- ASSIGNMENT
Pictures are to be skipped. Retype exactly the lines from the top of the material through the one with "[359,206,400,214] Present ->", and only those.

- DATA SUPPLIED
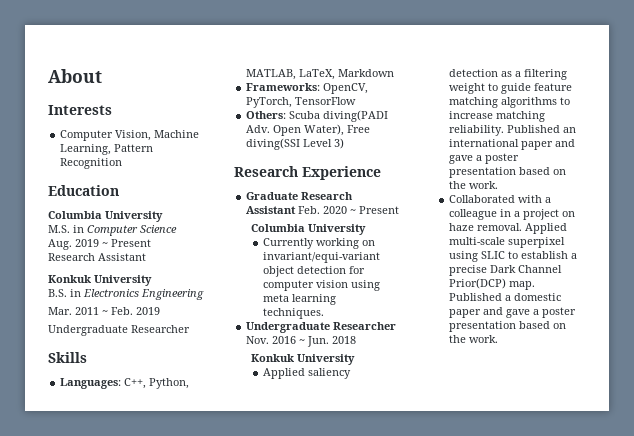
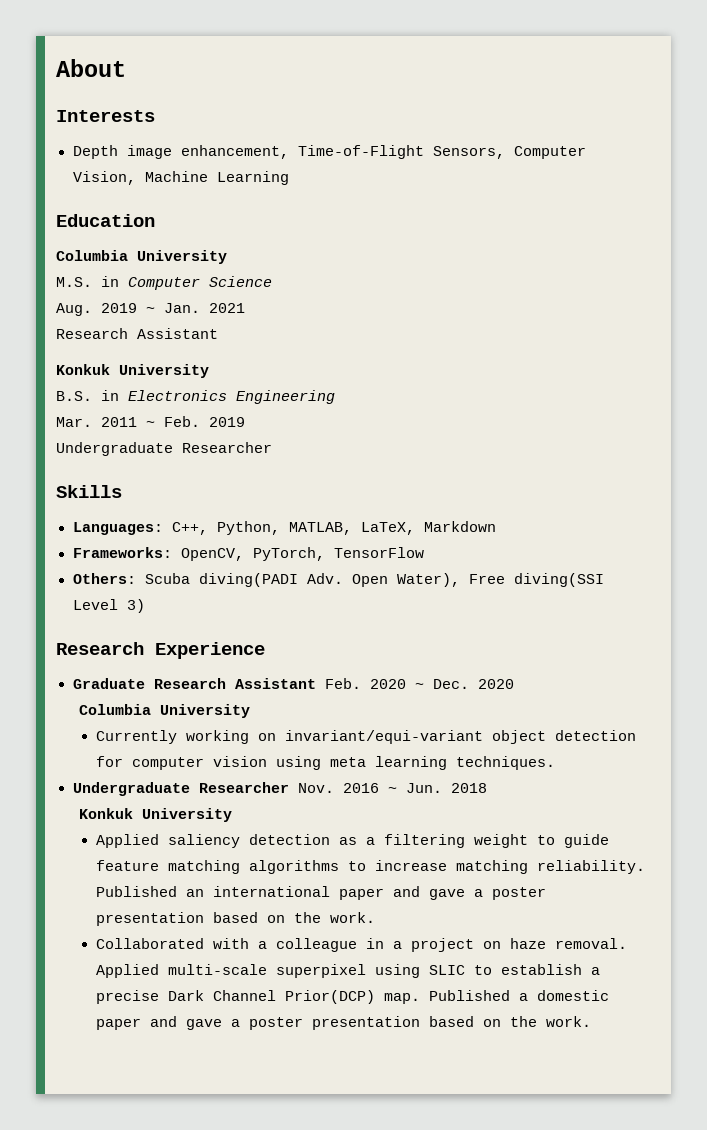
[60,130,200,141] [60,144,154,155] [60,158,123,169] Computer Vision, Machine Learning, Pattern Recognition -> [72,145,586,159] [72,171,289,185] Depth image enhancement, Time-of-Flight Sensors, Computer Vision, Machine Learning
[111,239,151,247] Present -> [164,303,245,313] Jan. 2021
[359,206,400,214] Present -> [432,679,514,689] Dec. 2020

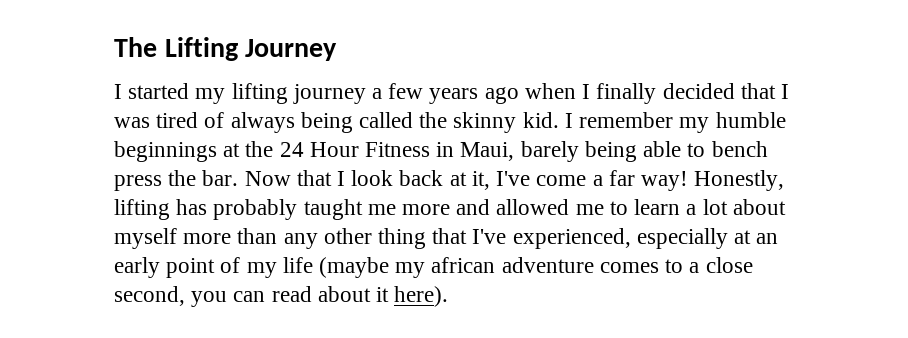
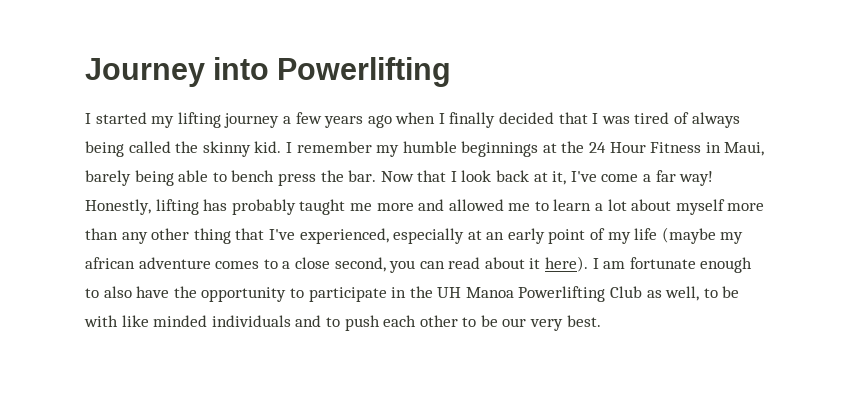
[114,37,238,61] The Lifting -> (85, 72) none
(338, 50) none -> [213,57,452,87] into Powerlifting
(449, 296) none -> [592,257,753,273] [85,286,740,302] [84,315,601,331] I am fortunate enough to also have the opportunity to participate in the UH Manoa Powerlifting Club as well, to be with like minded individuals and to push each other to be our very best.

- SOLUTION TO THIS TASK
[60,130,200,141] [60,144,154,155] [60,158,123,169] Computer Vision, Machine Learning, Pattern Recognition -> [72,145,586,159] [72,171,289,185] Depth image enhancement, Time-of-Flight Sensors, Computer Vision, Machine Learning
[111,239,151,247] Present -> [164,303,245,313] Jan. 2021
[359,206,400,214] Present -> [432,679,514,689] Dec. 2020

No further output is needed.